__TASK OBJECTIVE__
Find the word "left" in the listing below, then return every line it appears in.

BEGIN

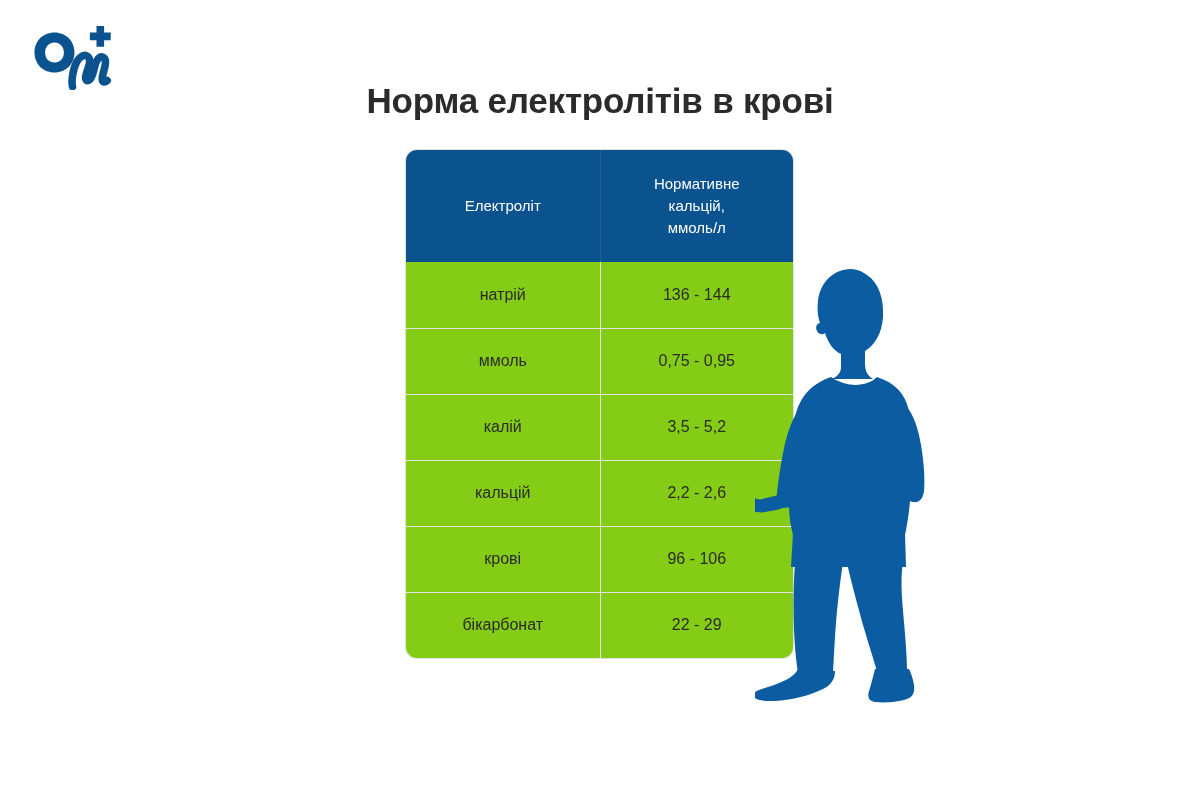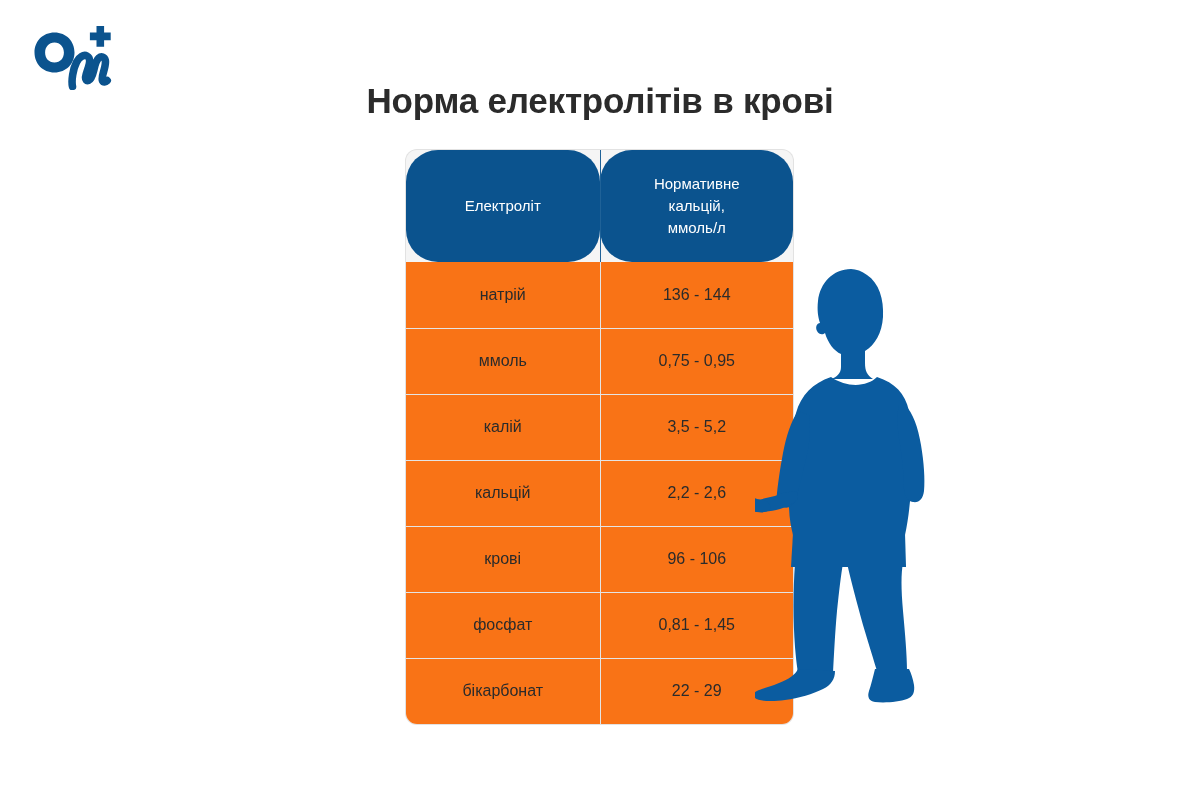--- a/index.html
+++ b/index.html
@@ -69,7 +69,6 @@
     height: 112px;
     padding: 4px 8px;
     box-sizing: border-box;
-    border-radius: 32px;
   }
   table.norm-table thead th.col-left {
     border-right: 1px solid #1f6298;

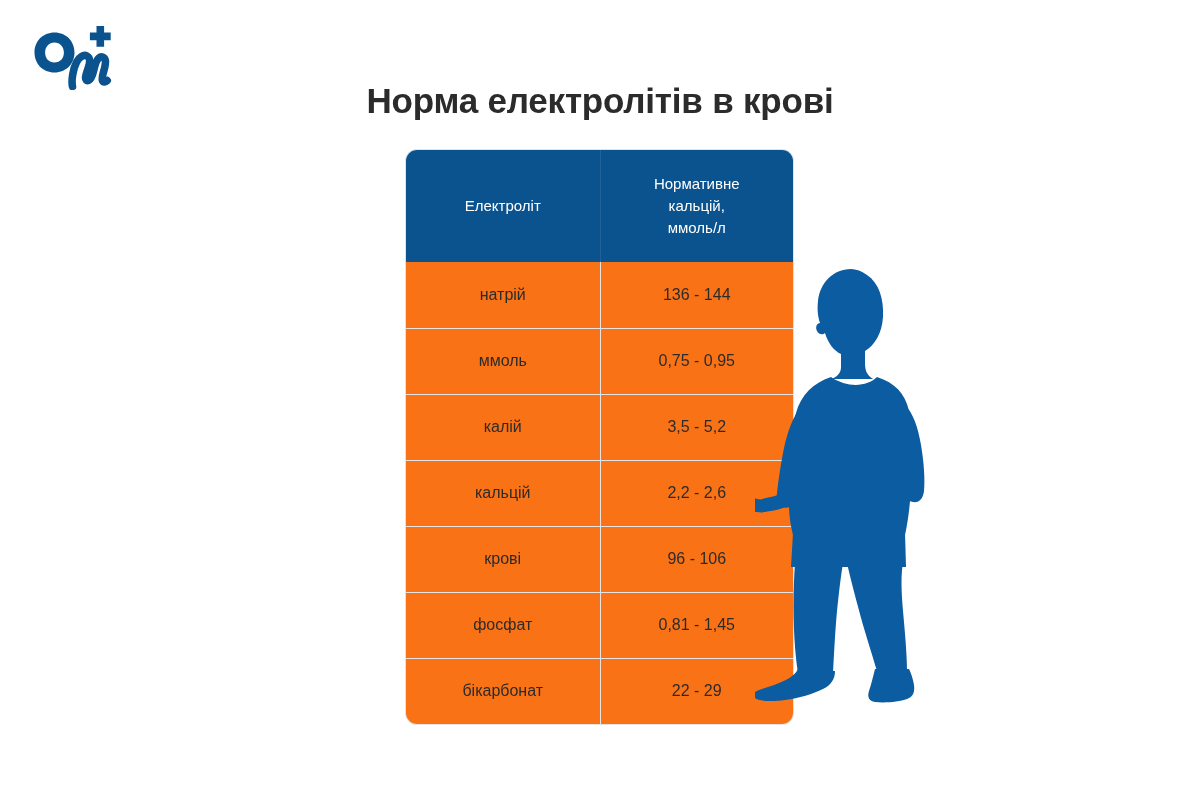--- a/index.html
+++ b/index.html
@@ -75,7 +75,7 @@
     width: 194px;
   }
   table.norm-table tbody td {
-    background: #f97316;
+    background: #84cc16;
     color: #2b2b2b;
     font-size: 16px;
     height: 66px;

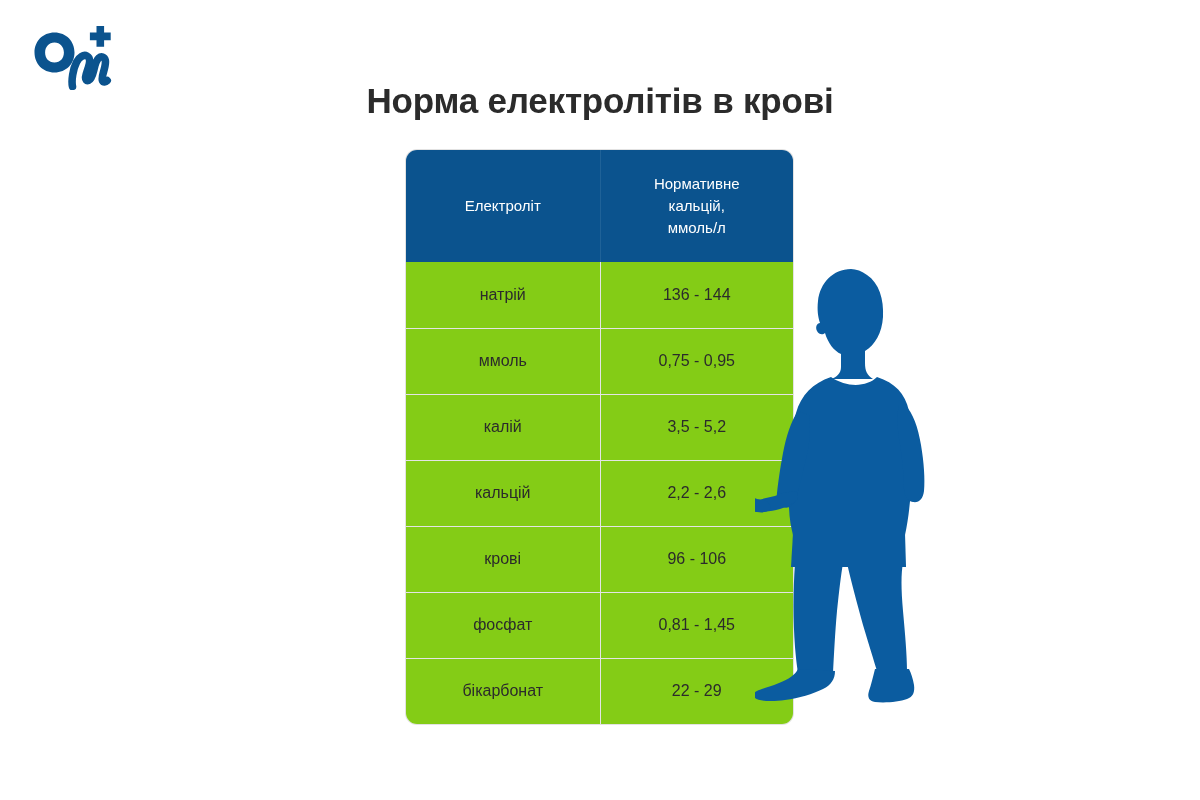--- a/index.html
+++ b/index.html
@@ -157,10 +157,6 @@
         <td>96 - 106</td>
       </tr>
       <tr>
-        <td class="col-left">фосфат</td>
-        <td>0,81 - 1,45</td>
-      </tr>
-      <tr>
         <td class="col-left">бікарбонат</td>
         <td>22 - 29</td>
       </tr>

END

__OUTPUT OF THE EXERCISE__
   table.norm-table thead th.col-left {
-        <td class="col-left">фосфат</td>
         <td class="col-left">бікарбонат</td>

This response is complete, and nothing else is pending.